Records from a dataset
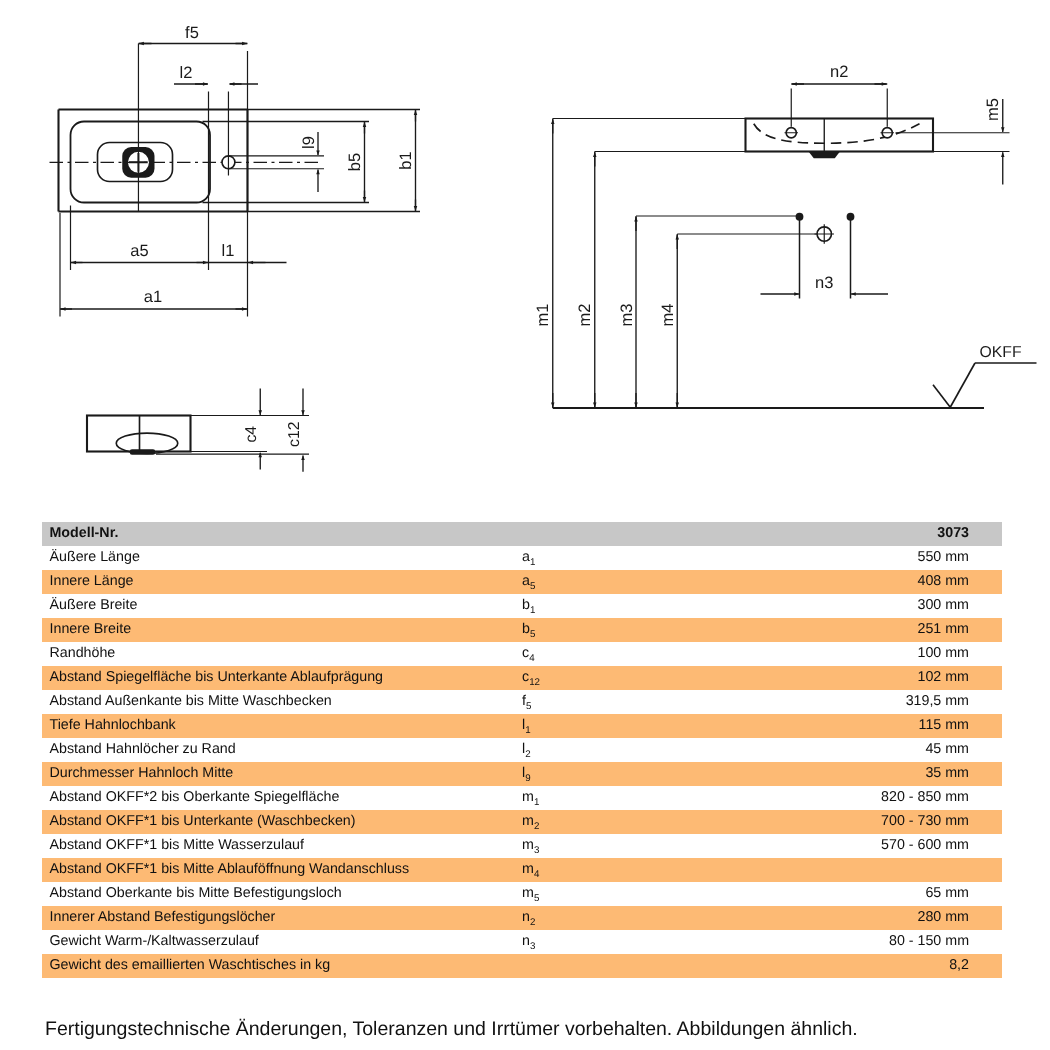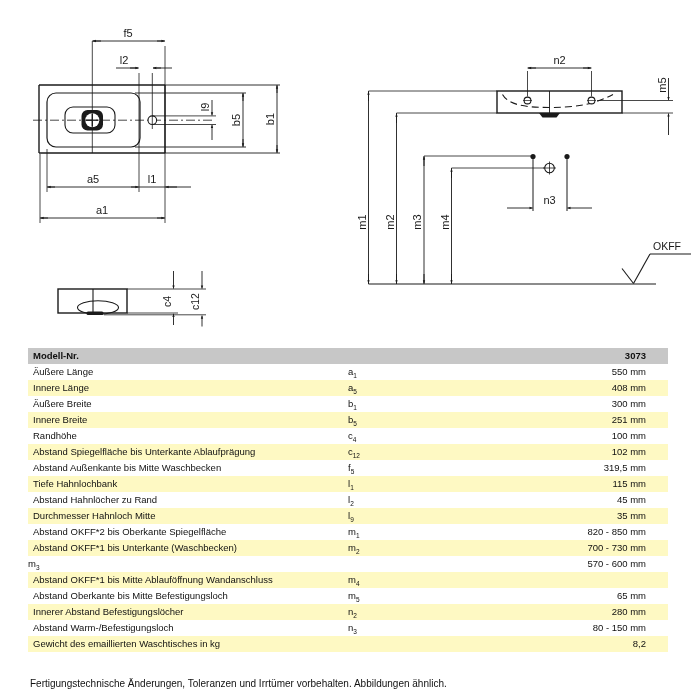"f5" .drawing { top: 16px -> 4px }
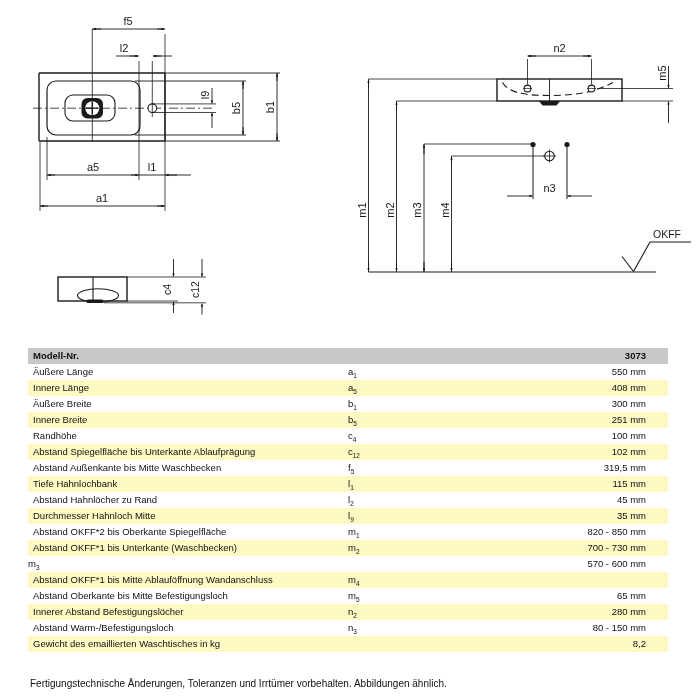"Innere Länge" .trow.shade { background: #fef9c3 -> #fdba74 }
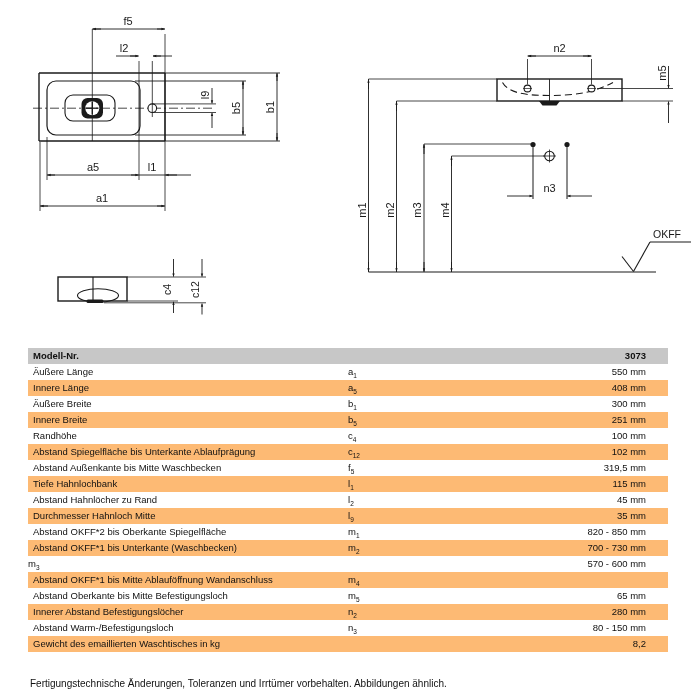"Abstand OKFF*1 bis Mitte Wasserzulauf" div.c1 { html: none -> <div>Abstand OKFF*1 bis Mitte Wasserzulauf</div> }
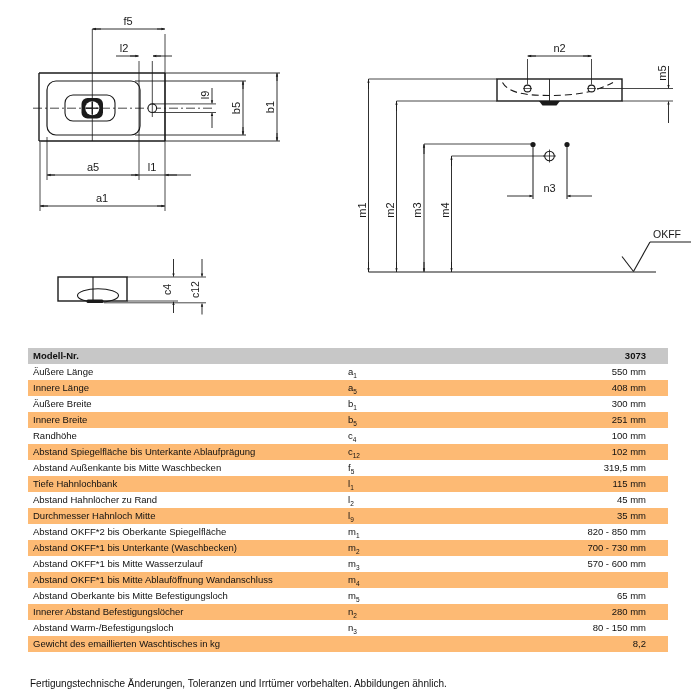"Abstand Warm-/Befestigungsloch" div.c1 { text: Abstand Warm-/Befestigungsloch -> Gewicht Warm-/Kaltwasserzulauf }
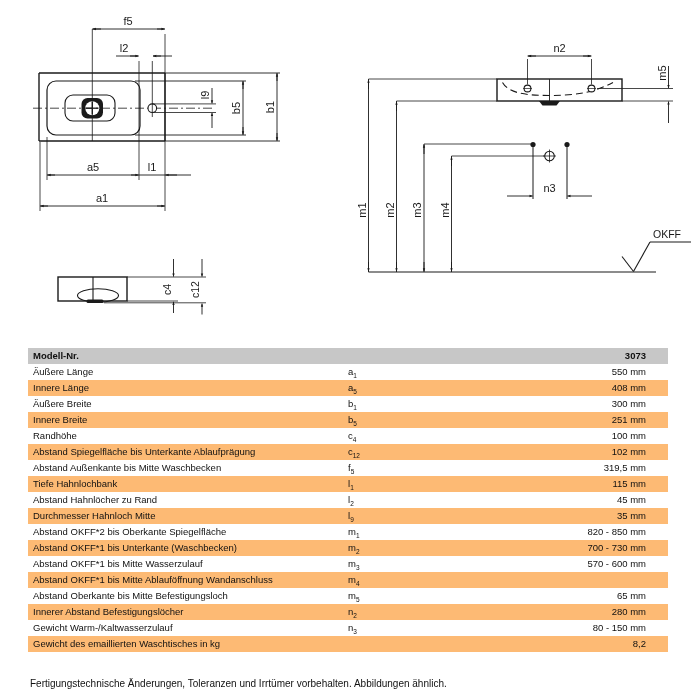"Fertigungstechnische Änderungen," .footer { font-size: 10px -> 13px }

### What to do
Extract exactly the lines above from the line containing "background: #fef9c3 ->" through the last one, both ends included, but not the pictures.

### Expected answer
"Innere Länge" .trow.shade { background: #fef9c3 -> #fdba74 }
"Abstand OKFF*1 bis Mitte Wasserzulauf" div.c1 { html: none -> <div>Abstand OKFF*1 bis Mitte Wasserzulauf</div> }
"Abstand Warm-/Befestigungsloch" div.c1 { text: Abstand Warm-/Befestigungsloch -> Gewicht Warm-/Kaltwasserzulauf }
"Fertigungstechnische Änderungen," .footer { font-size: 10px -> 13px }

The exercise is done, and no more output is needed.